- Born: 1958 (age 67–68) United States
- Education: University of Alabama
- Occupation: Former CEO of Hostess Brands

= Gregory F. Rayburn =

American businessman (born 1959)

Gregory F. Rayburn (born 1958) is an American businessman. He formerly served as chairman and CEO of Hostess Brands.

==Career==
After receiving an undergraduate and Master of Arts degree in accounting from the University of Alabama in 1982, he became a partner for Corporate Recovery Services at Arthur Andersen until 1994. From 1996 to 1998, Rayburn was CEO of Piece Goods Shops, a Winston-Salem, North Carolina, chain with 318 stores that had gone into bankruptcy in 1991. Under Rayburn, the company was sold to Mae's Fabrics.

Rayburn went on to become CEO of Sunterra Resorts, which had previously entered bankruptcy in 2001, from 2002 to 2003. Sunterra successfully avoided liquidation and emerged from bankruptcy in July 2002. It became Diamond Resorts International.

From 2003 to 2004, he served as Chief Restructuring Officer (CRO) of Worldcom at a time when it changed its name from Worldcom to MCI. The company eventually emerged from bankruptcy in 2004 and subsequently was purchased by Verizon Communications. After leaving MCI, Rayburn was CRO of AAIPharma Services Corp. in Wilmington, North Carolina, from 2004 to 2005. The company had run into trouble in a scandal over its accounting practices in 2004 and went into bankruptcy in 2005 after selling its pharmaceutical division to Xanodyne.

Between 2005 and 2006, Rayburn was CEO of Muzak, which was struggling at the time. He failed to turn the company around and was replaced by Steve Villa, who made an unsuccessful attempt to merge Muzak with DMX Music. The company eventually went into bankruptcy in 2009, three years after Rayburn left.
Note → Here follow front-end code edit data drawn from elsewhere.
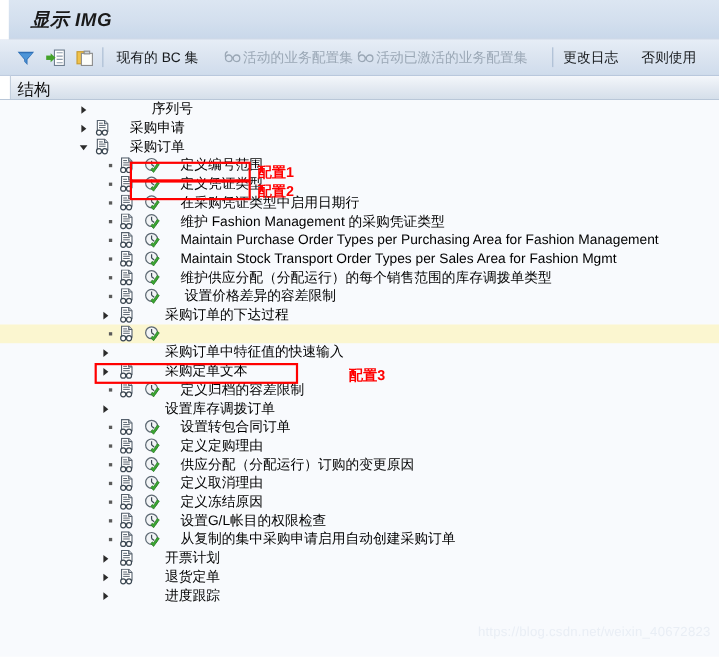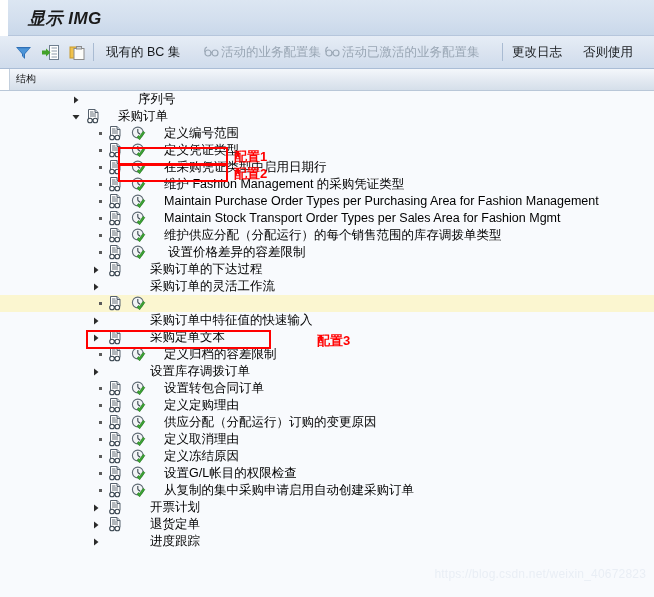"结构" #struct-header-label { font-size: 10px -> 15px }
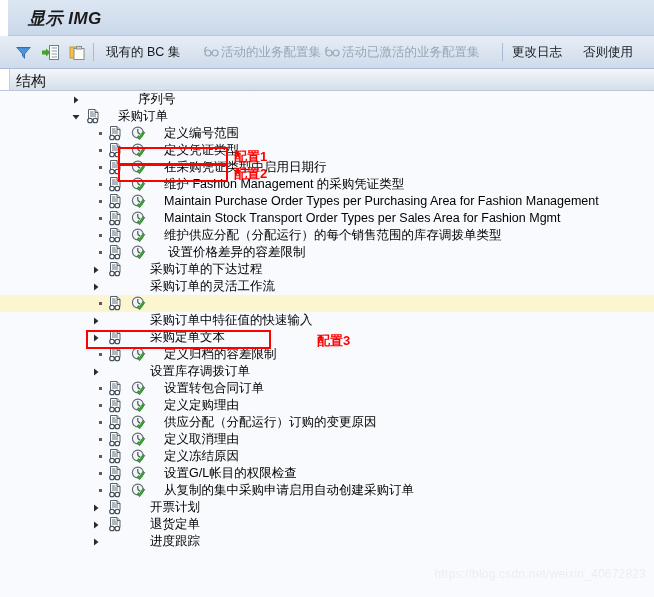"采购申请" div.tree-row { html: none -> <div> <span> <svg> <polygon></polygon> </svg> </span> <span><svg> <path></path> <path></path> <line></line> <line></line> <line></line> <circle></circle> <circle></circle> <line></line> </svg></span> <span>采购申请</span> </div> }
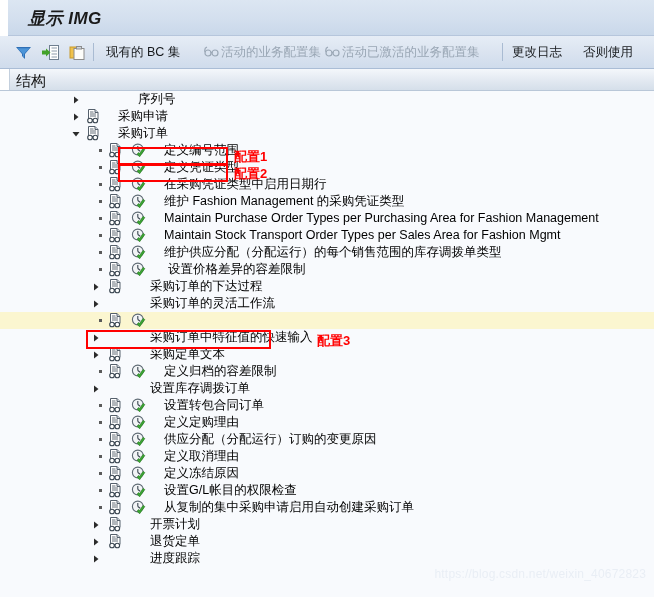"采购订单的灵活工作流" div.tree-row { html: <div> <span> <svg> <polygon></polygon> </svg> </span> <span>采购订单的灵活工作流</span> </div> -> none }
From 2009 to 2010, Rayburn was CEO of the thoroughbred horse-raising company Magna Entertainment, which was in bankruptcy. After Magna Entertainment, Rayburn was CEO of New York City OTB from 2010 to 2011. Following the New York Senate rejection of his plans for a turnaround, he shut down the city's OTB operation. From 2011 to 2012, Rayburn was CRO of the Indiana Downs racetrack which morphed into the Indiana Grand Casino racino.

In 2010, he started his private consulting business, Kobi Partners, LLC, in Kiawah Island, South Carolina. The following year, Rayburn was named a board member of The Great Atlantic & Pacific Tea Company, which had gone into bankruptcy. The company emerged from bankruptcy in 2012.

In March 2012, he became CEO of Hostess Brands, a month after the company had gone into bankruptcy. He initially was brought in as CRO in February 2012, by CEO Brian Driscoll. Rayburn was named CEO once Driscoll abruptly resigned in March 2012. After the Bakery, Confectionery, Tobacco Workers, and Grain Millers International Union went on strike in November 2012, opposing court-ordered wage concessions which had been agreed to by other unions, Rayburn requested court authority to liquidate the company because it was no longer able to meet production demands at its bakeries. Rayburn then led a sale of the brands, generating almost $1 billion to satisfy secured claims.

Rayburn has appeared numerous times on CNBC, FOX business news, and Bloomberg television. He has also done guest lectures on operational turnarounds for MBA programs at NYU, Georgetown, and Wake Forest University.